Why is Fallon so appealing? What makes his show a joy to watch? Why is he such a good host? I think the attraction is rooted in the fact that Fallon does not take himself seriously, he gives the spotlight away, and he speaks cultures words. In these ways, Christians would be wise to learn from Fallon as they attempt to demonstrate the love of Christ.

1. Don’t Take Yourself too Seriously

Fallon is never afraid to acknowledge his faults. He is quick to laugh at his quirks and allow his guests to give him a hard time.  Like all great hosts, Fallon demonstrates that people are attracted to those who are humble.

As believers, we are free to take the Gospel seriously without placing ourselves in the same category. Look at James 4:6 where the believer is reminded, “God opposes the proud, but gives grace to the humble.” In a culture where pride is pervasively praised, humility can be hilarious and attractive.
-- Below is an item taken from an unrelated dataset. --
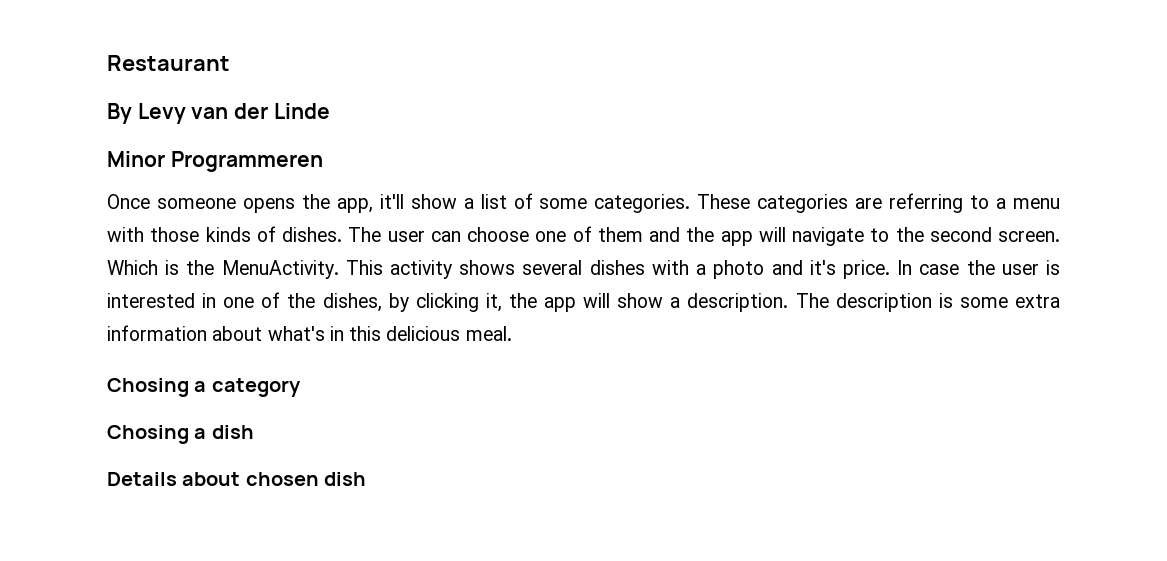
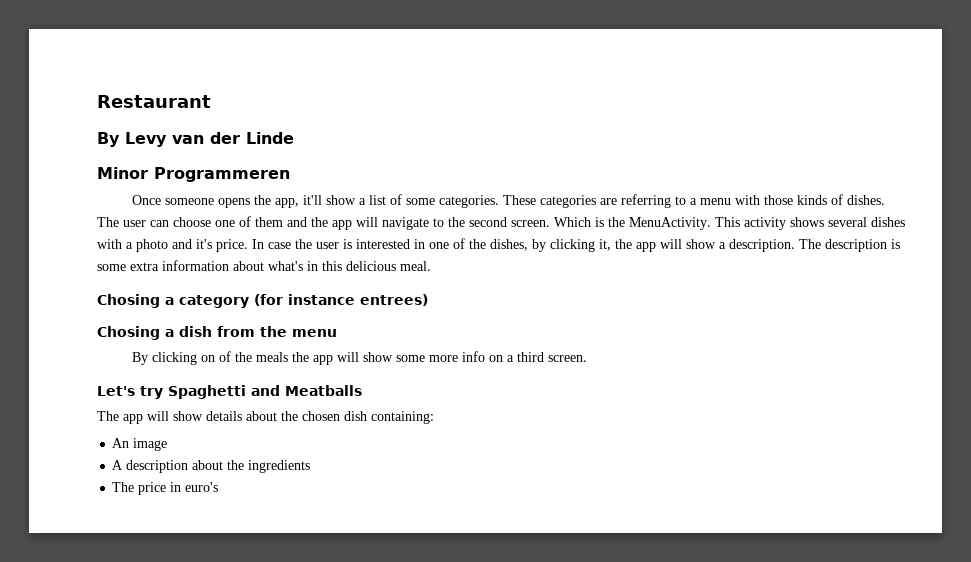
(301, 387) none -> [254,294,428,306] (for instance entrees)
[107,472,367,486] // Details about chosen dish -> [217,326,337,337] [131,351,587,365] [97,385,362,399] [97,411,434,424] [112,438,168,451] [112,460,311,473] [112,482,219,495] from the menu // By clicking on of the meals the app will show some more info on a third screen. // Let's try Spaghetti and Meatballs // The app will show details about the chosen dish containing: // An image // A description about the ingredients // The price in euro's

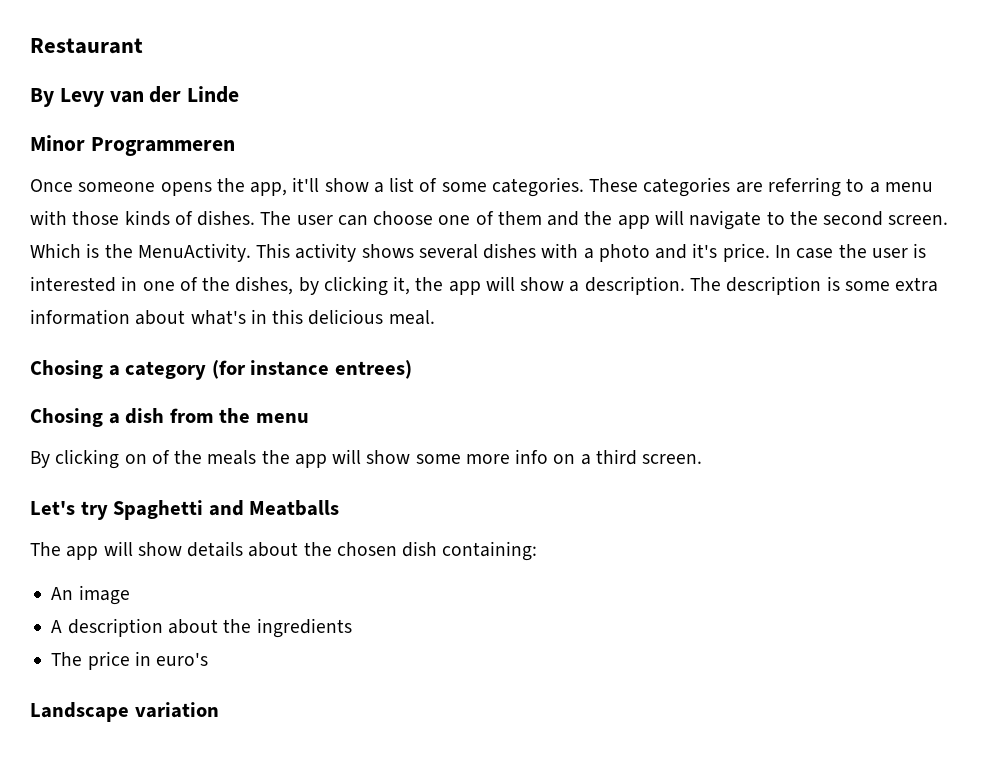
(219, 487) none -> [30,702,219,722] // Landscape variation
2. Give the Spotlight Away

I don’t know if Jimmy Fallon has ever heard Romans 12:10, “Love one another with brotherly affection. Outdo one another in showing honor,” but his show is a great example of how to consistently give the spotlight away. For example, most Late Night shows have a house band, Fallon has The Roots. The Roots are one of the most celebrated and sophisticated hip-hop groups of the last decade. On most of these late night shows, the band plays some background music and gets the occasional nod from the host. Instead of following this model, Fallon has made the Roots a huge part of his show, giving away sketches, punch lines, and applause breaks to the band.

Whether at work, home, church, or the golf course, we generally want the attention to be on us. We want people to see and celebrate our needs, our gifts, our property, and our persons; while we work hard to hide our weaknesses and our quirks. Like has been said before, people rarely care how interesting you are, but always care how interested you are. How interested are you in the lives and gifts of those around you?
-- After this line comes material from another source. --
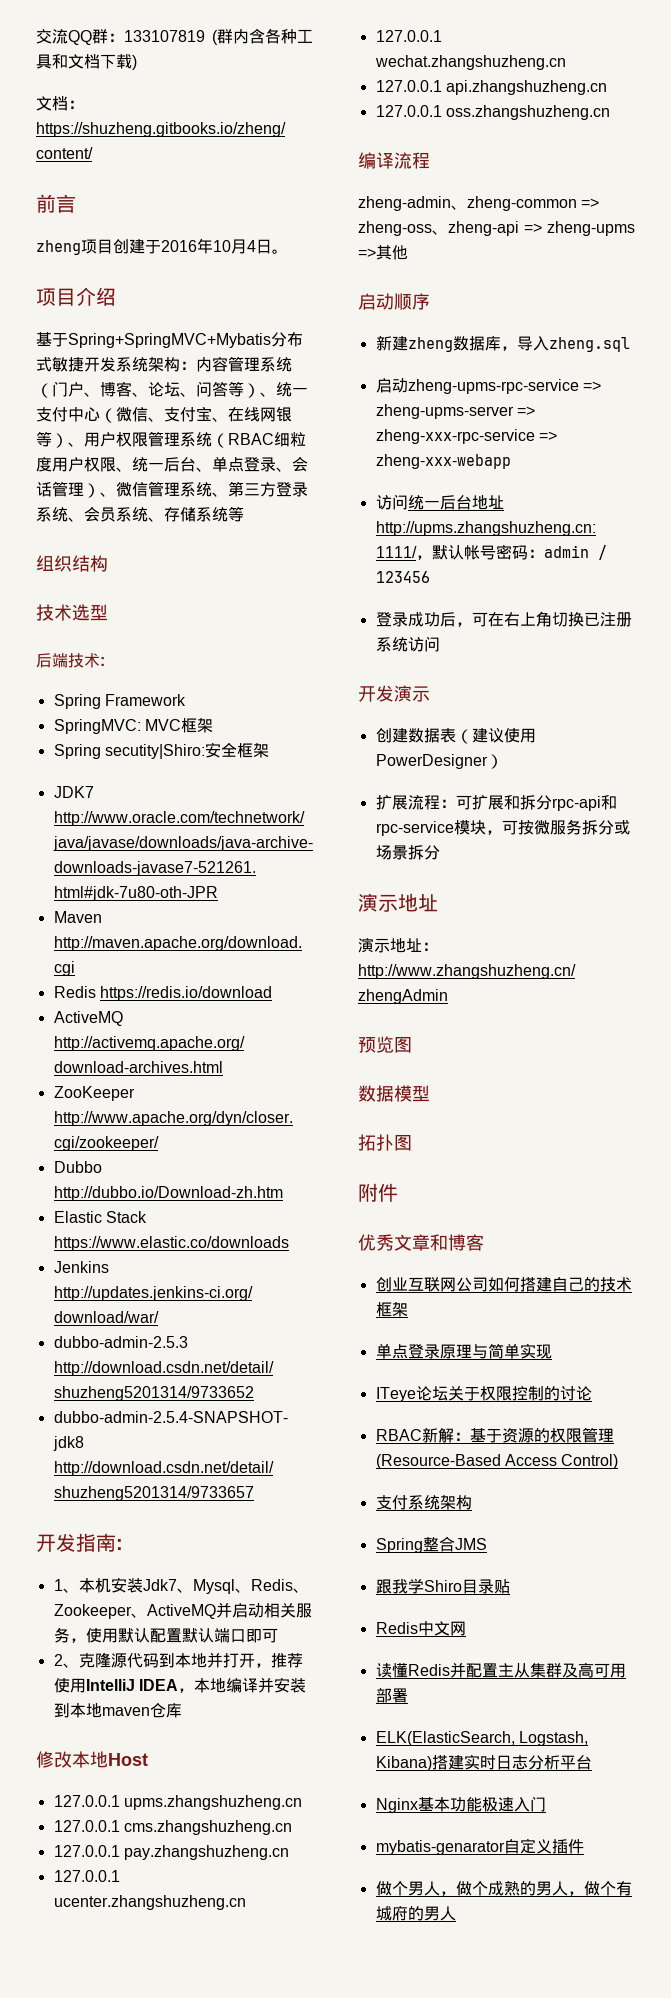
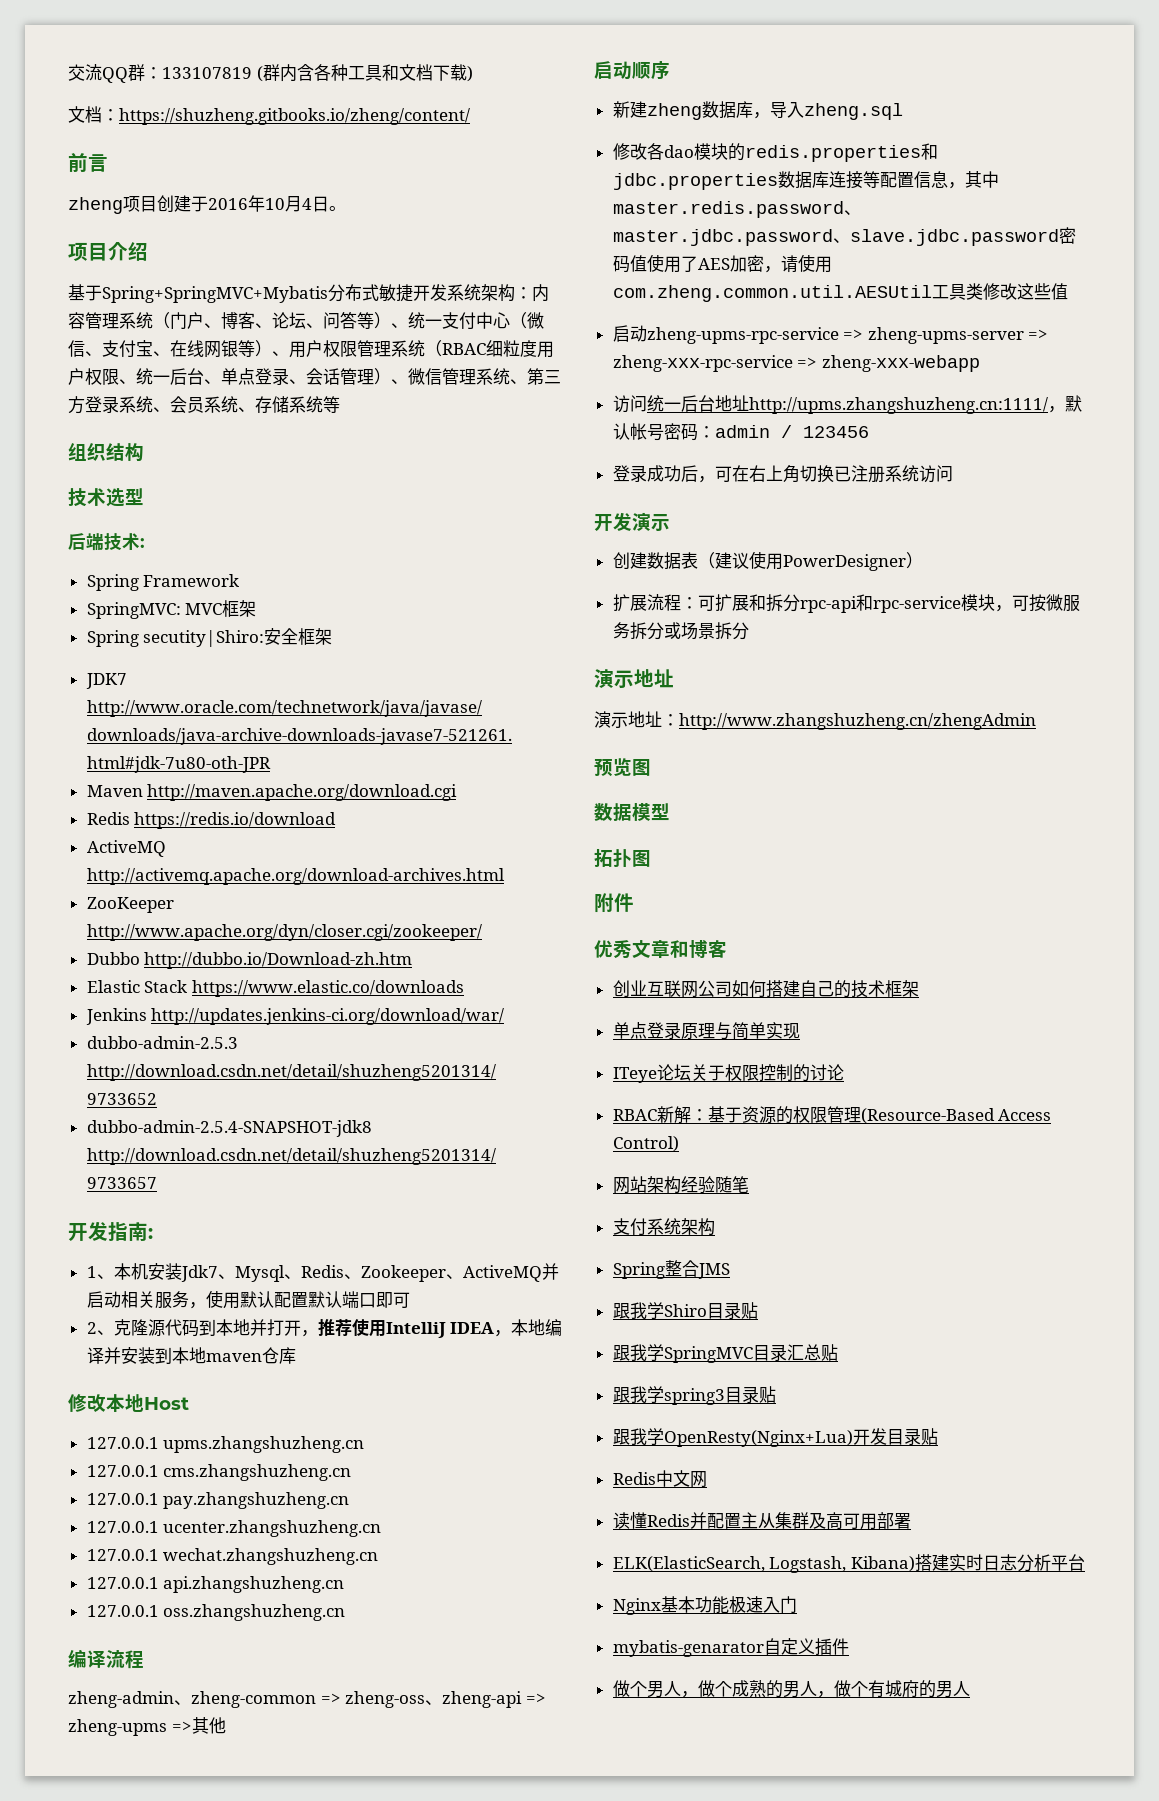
(630, 344) none -> [612,143,938,162] [612,171,999,190] [612,201,861,218] [612,227,1076,246] [612,254,832,273] [612,283,1068,302] // 修改各dao模块的redis.properties和jdbc.properties数据库连接等配置信息，其中master.redis.password、master.jdbc.password、slave.jdbc.password密码值使用了AES加密，请使用com.zheng.common.util.AESUtil工具类修改这些值
(619, 1461) none -> [612,1176,749,1194] // 网站架构经验随笔
(510, 1586) none -> [612,1344,838,1363] [612,1386,776,1405] [612,1428,938,1447] // 跟我学SpringMVC目录汇总贴 // 跟我学spring3目录贴 // 跟我学OpenResty(Nginx+Lua)开发目录贴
3. Learn How to Speak Through Culture

Fallon has learned how to listen to culture and make us laugh using words, analogies, and stories that are familiar to our 21st century ears. Every time Fallon, a musical guest, and the Roots collaborate to do one of their now infamous songs using classroom instruments, we all share, tweet, and like the video because it does three things: it makes us feel nostalgia about elementary school choir, it connects that nostalgia with a current pop hit we can’t get out of our head, and it does it while making us laugh.
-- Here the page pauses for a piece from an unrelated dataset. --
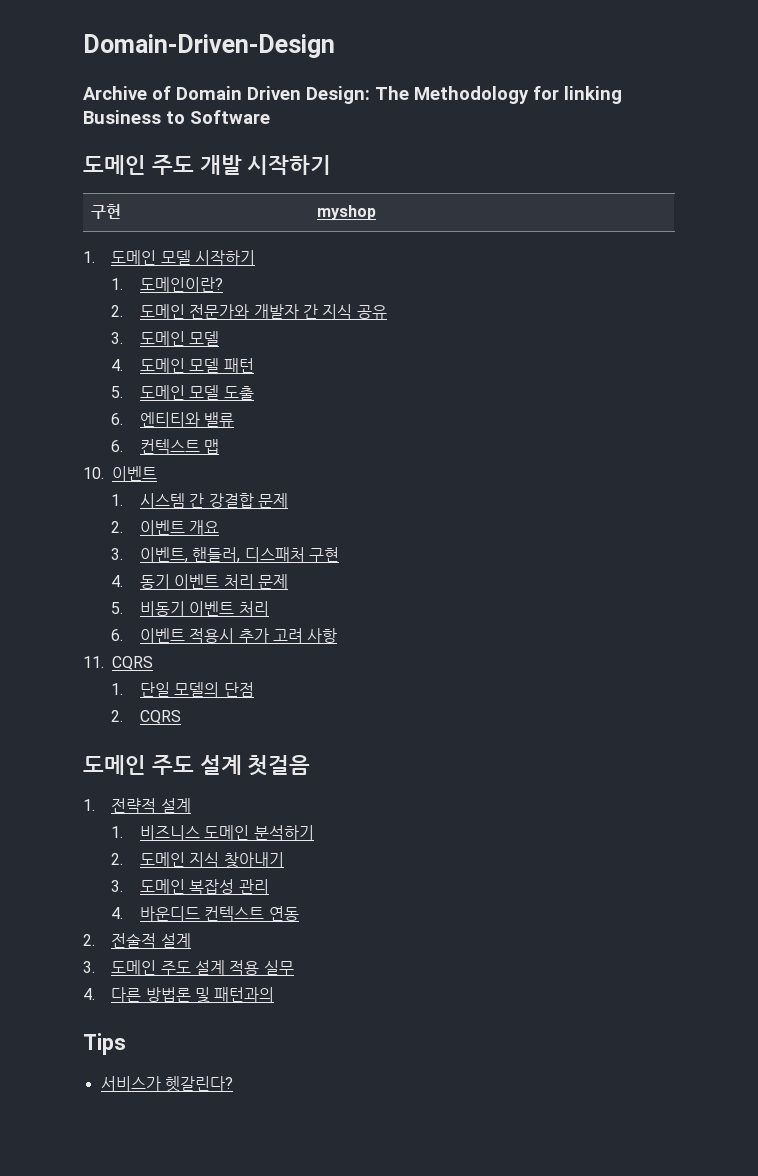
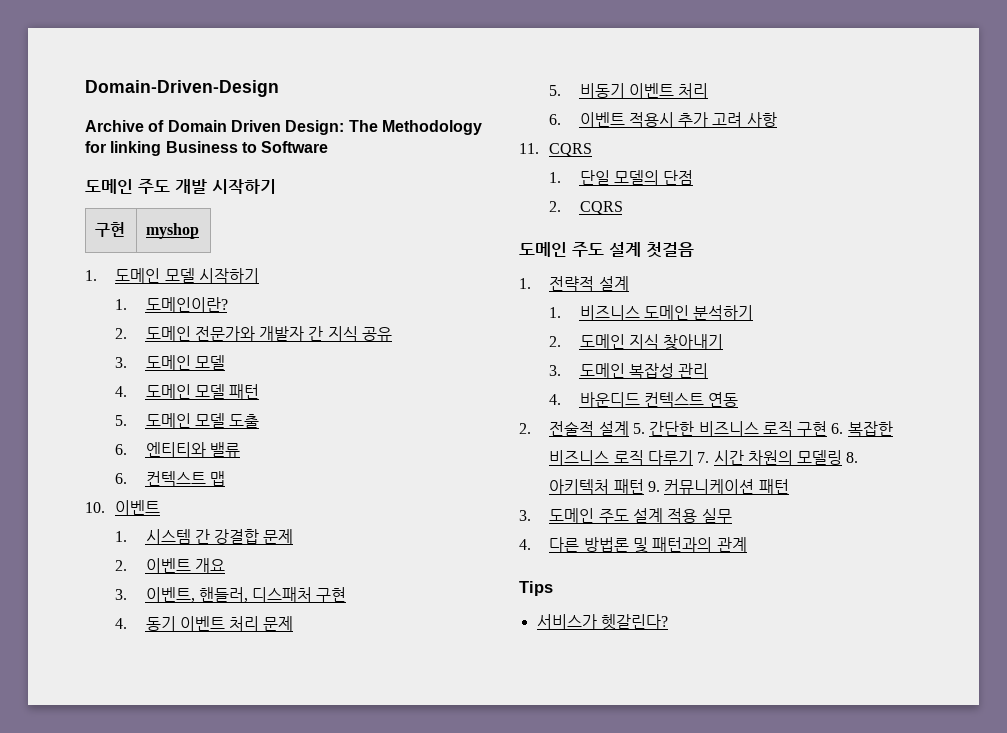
(191, 940) none -> [632,421,893,436] [549,450,859,465] [549,479,789,494] 5. 간단한 비즈니스 로직 구현 6. 복잡한 비즈니스 로직 다루기 7. 시간 차원의 모델링 8. 아키텍처 패턴 9. 커뮤니케이션 패턴
(275, 994) none -> [716,537,747,552] 관계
Even the Apostle Paul saw value in using the cultural works of the day to speak to the hearts and minds of his audience. When Paul is on the Areopagus he references an idol to an unknown God and quotes a pagan poet to draw Athenian minds to the superiority of the one true God over the false works of metal and wood they worshiped as “gods.” (Acts 17:22-34)

So, the next time you tune in to the Tonight Show, consider these questions: Do I take myself too seriously? Do I outdo those around me in showing honor? Have I learned how to speak to culture using words, analogies, and stories that will make sense? For we as Christians have the opportunity to communicate a message that is far more captivating than any guest on the Tonight Show, the question is, ”Will we be known for communicating this story in a captivating way?”